(Data excerpts)
· · · · ·
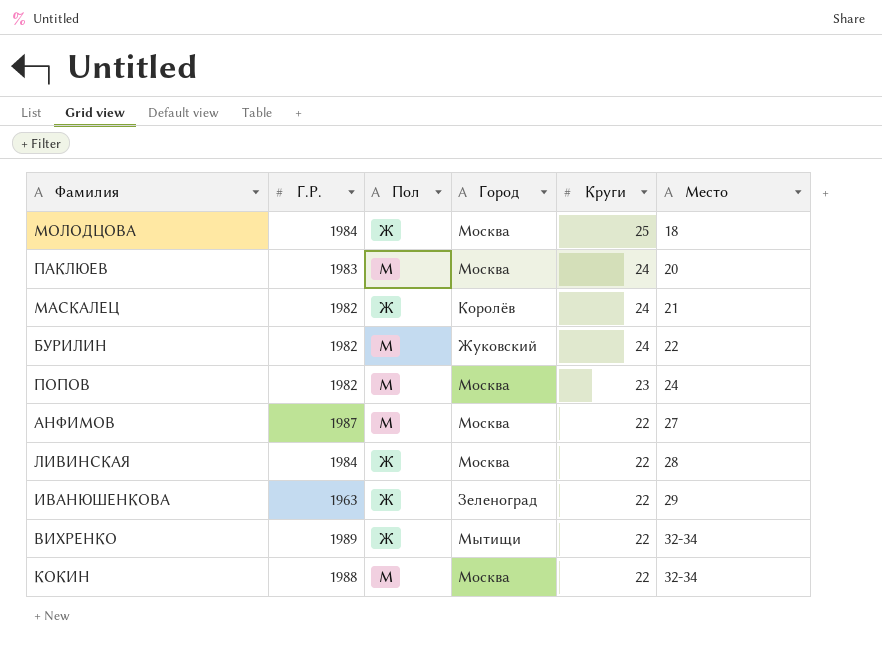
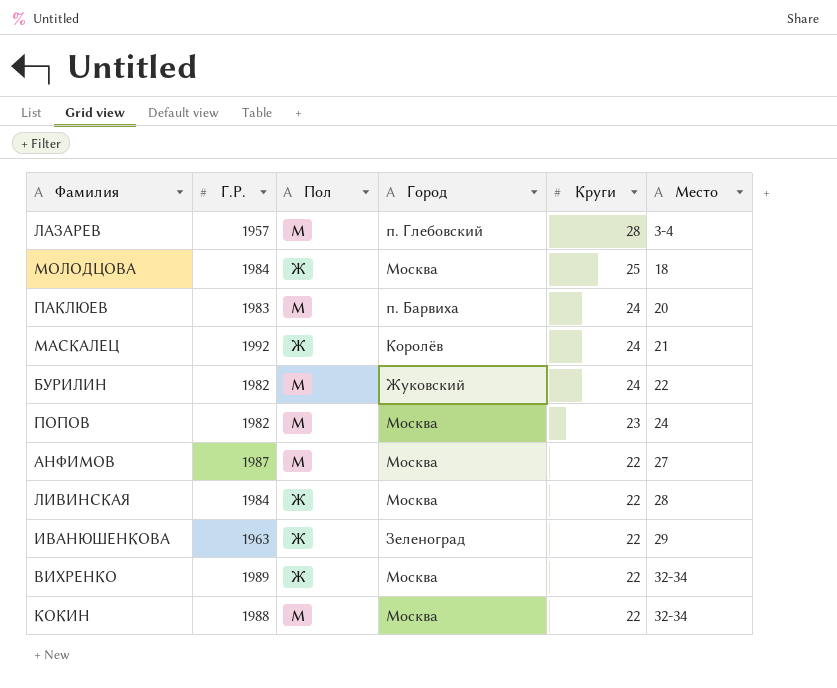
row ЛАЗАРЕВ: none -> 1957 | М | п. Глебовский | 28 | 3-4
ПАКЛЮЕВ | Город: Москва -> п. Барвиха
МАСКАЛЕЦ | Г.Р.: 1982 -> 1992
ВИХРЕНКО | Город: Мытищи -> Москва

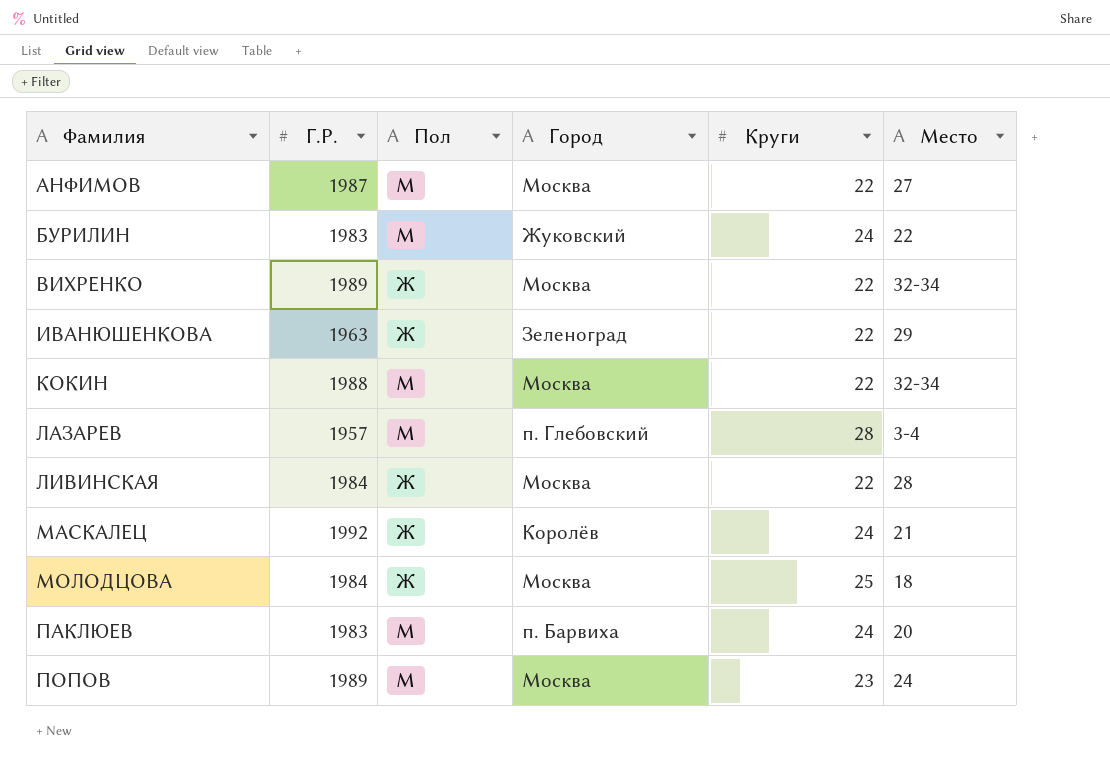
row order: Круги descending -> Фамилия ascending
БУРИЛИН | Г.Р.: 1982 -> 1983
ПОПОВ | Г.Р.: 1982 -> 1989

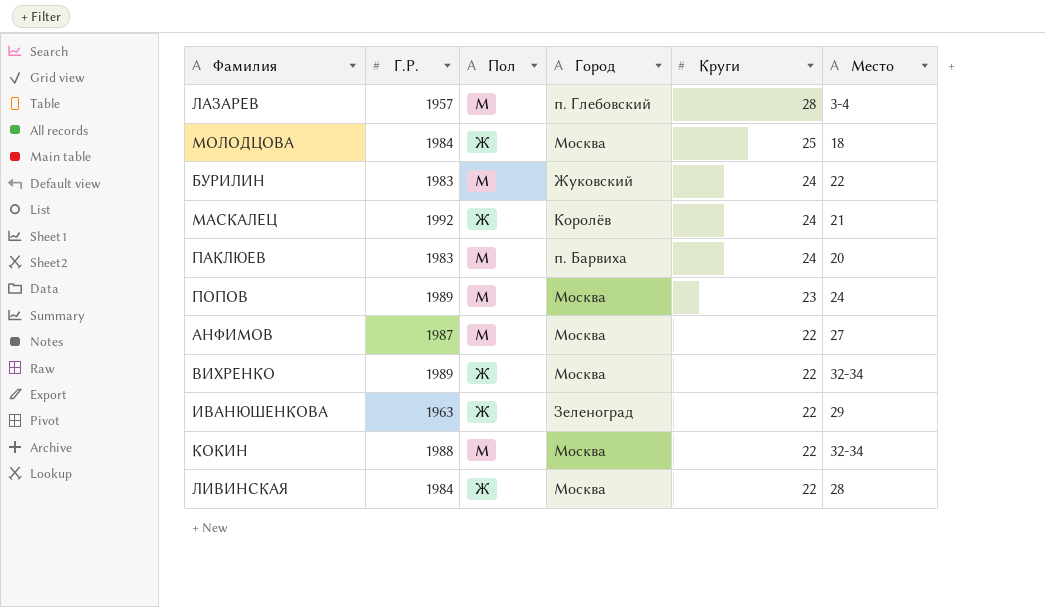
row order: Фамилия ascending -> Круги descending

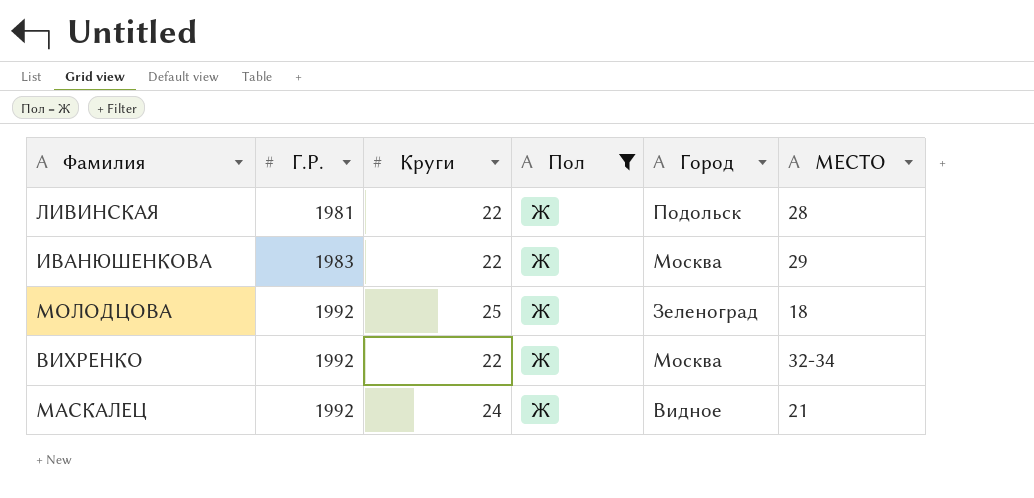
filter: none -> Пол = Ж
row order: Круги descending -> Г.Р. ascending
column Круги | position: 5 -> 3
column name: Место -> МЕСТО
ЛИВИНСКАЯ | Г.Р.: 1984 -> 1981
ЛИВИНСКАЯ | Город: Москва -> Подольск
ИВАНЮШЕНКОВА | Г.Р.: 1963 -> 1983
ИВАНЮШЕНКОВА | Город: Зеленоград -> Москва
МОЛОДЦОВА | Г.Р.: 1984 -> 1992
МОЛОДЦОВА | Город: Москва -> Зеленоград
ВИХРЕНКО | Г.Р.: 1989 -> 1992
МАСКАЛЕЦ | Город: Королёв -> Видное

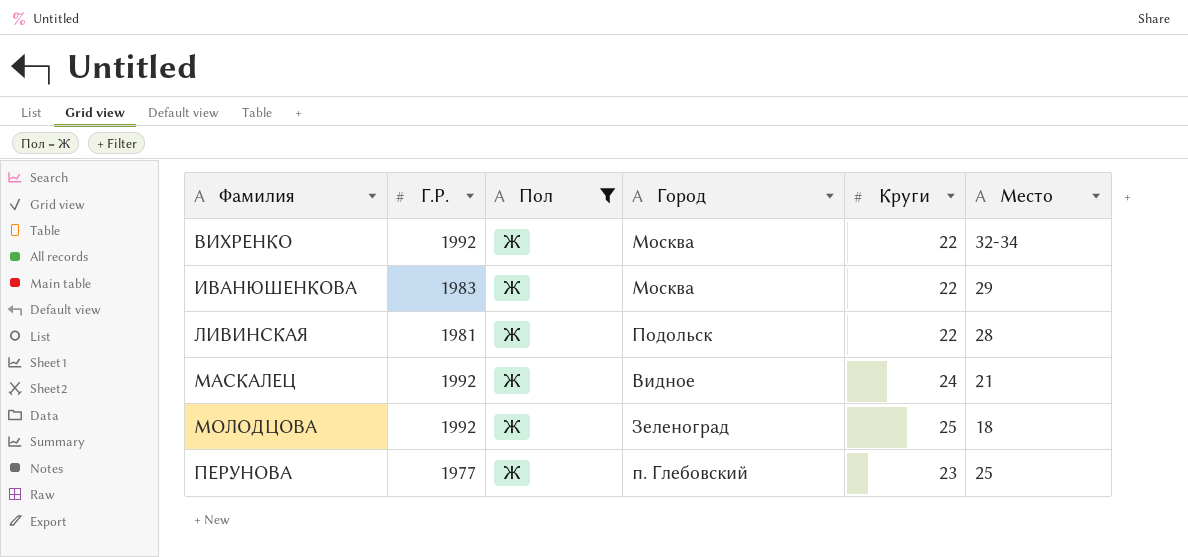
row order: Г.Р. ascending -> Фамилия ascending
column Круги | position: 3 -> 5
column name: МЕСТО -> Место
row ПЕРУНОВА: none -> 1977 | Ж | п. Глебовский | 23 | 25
· · · · ·
HOW TO COMPLETE THIS TASK: Every line above that holds the word "Москва" is to be found and copied.

REPLY TO THE TASK:
ПАКЛЮЕВ | Город: Москва -> п. Барвиха
ВИХРЕНКО | Город: Мытищи -> Москва
ЛИВИНСКАЯ | Город: Москва -> Подольск
ИВАНЮШЕНКОВА | Город: Зеленоград -> Москва
МОЛОДЦОВА | Город: Москва -> Зеленоград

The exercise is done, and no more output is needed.